A principios de junio los árboles tenían abundantes hojas y las rosas florecían. En toda la ciudad las enormes flores, llamadas rosa de Portland, florecían rosadas en los tallos espinosos. Las cosas se habían restablecido bastante bien. La economía se estaba recuperando. Las personas cuidaban sus jardines.
Orr estaba en el Hospicio Federal, en Linnton, al norte de Portland. Los edificios, construidos en la década de 1990, estaban situados sobre una gran zona escarpada frente a los prados, fértiles por las crecidas del Willamette, y la elegancia gótica del puente St. Johns. Habían estado superpoblados en abril y mayo, por la plaga de perturbaciones mentales que siguió a los sucesos de la tarde que se recordaba ahora como “La Crisis”; pero eso se había superado, y el instituto había vuelto a su rutina de pacientes excesivos y personal escaso.
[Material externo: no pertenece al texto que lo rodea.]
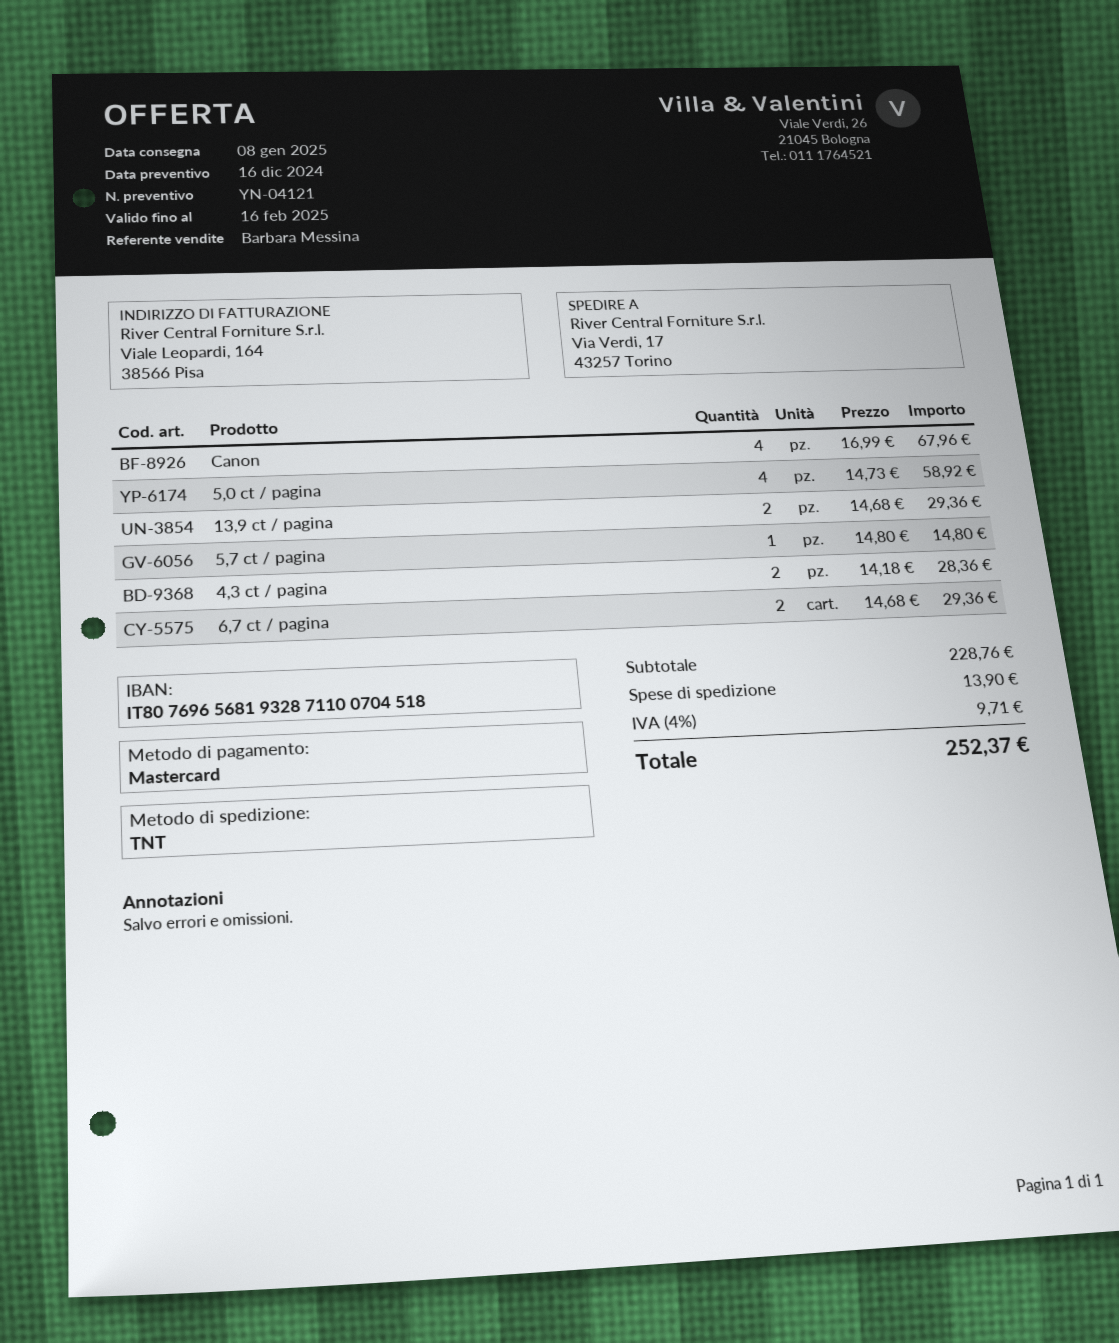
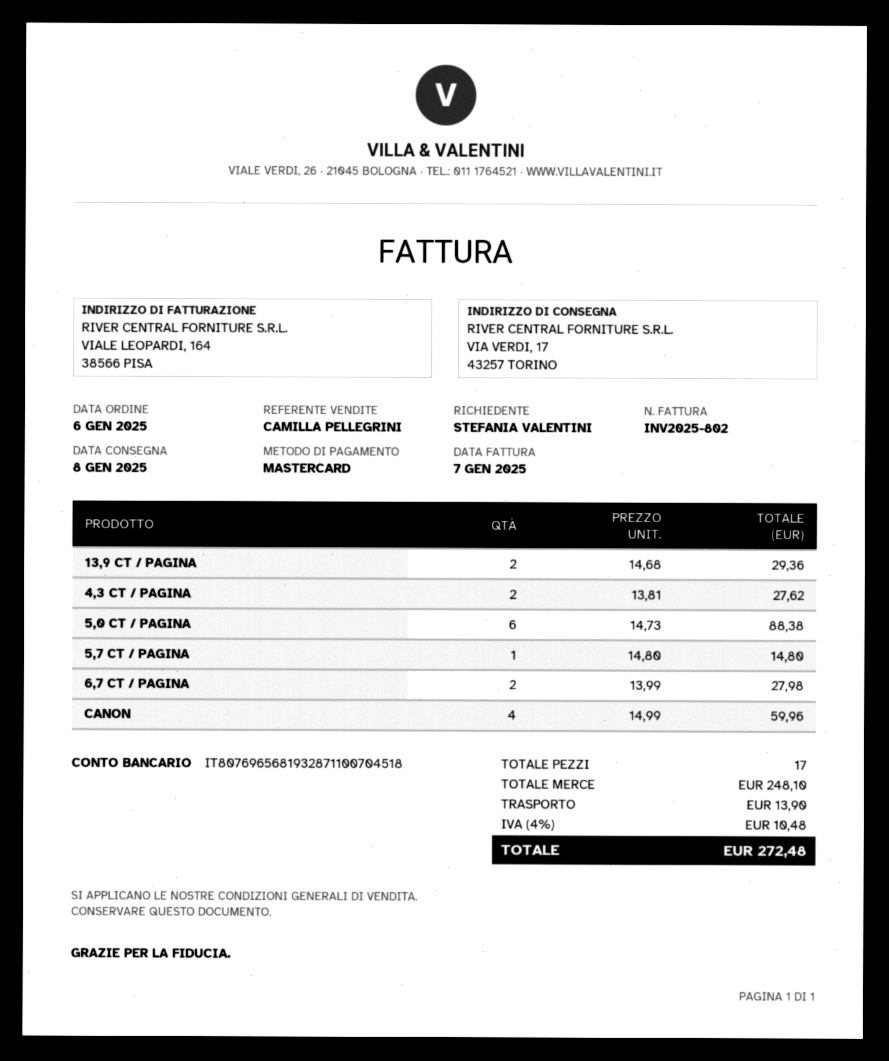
sales rep: Barbara Messina -> CAMILLA PELLEGRINI
Canon: 4 x 16.99 = 67.96 -> 4 x 14.99 = 59.96
5,0 ct / pagina: 4 x 14.73 = 58.92 -> 6 x 14.73 = 88.38
4,3 ct / pagina: 2 x 14.18 = 28.36 -> 2 x 13.81 = 27.62
6,7 ct / pagina: 2 x 14.68 = 29.36 -> 2 x 13.99 = 27.98
subtotal: 228.76 -> 248.10
tax: 4% = 9.71 -> 4% = 10.48
total: 252.37 -> 272.48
Un asistente alto, que hablaba en voz baja, lo llevó arriba a Orr, a los cuartos de una sola cama, en el ala norte. La puerta que llevaba a esa ala y las puertas de todos los cuartos eran pesadas, con un atisbadero a un metro cincuenta del suelo, y estaban cerradas con llave.
—No es que sea peligroso —dijo el asistente mientras abría la puerta del corredor—. Nunca ha sido violento. Pero tiene ese mal efecto sobre los otros. Lo ubicamos en dos guardias pero no hubo caso. Los otros estaban asustados de él, nunca vi nada igual. En general, se influyen unos a otros y tienen terrores pánicos y pasan noches malas, pero no así. Le tenían miedo a él. Por las noches golpeaban las puertas para poder escapar de él. Y él no hacía más que estar acostado. Bueno, aquí se ve de todo. A él no le importa dónde está, supongo. Aquí es —abrió la puerta y precedió a Orr en el cuarto—. Visitas, doctor Haber —dijo.
Haber estaba delgado. El pijama azul y blanco se veía grande sobre su cuerpo. Su cabello y su barba estaban más cortos, pero limpios y bien arreglados. Se sentó en la cama y miró el vacío.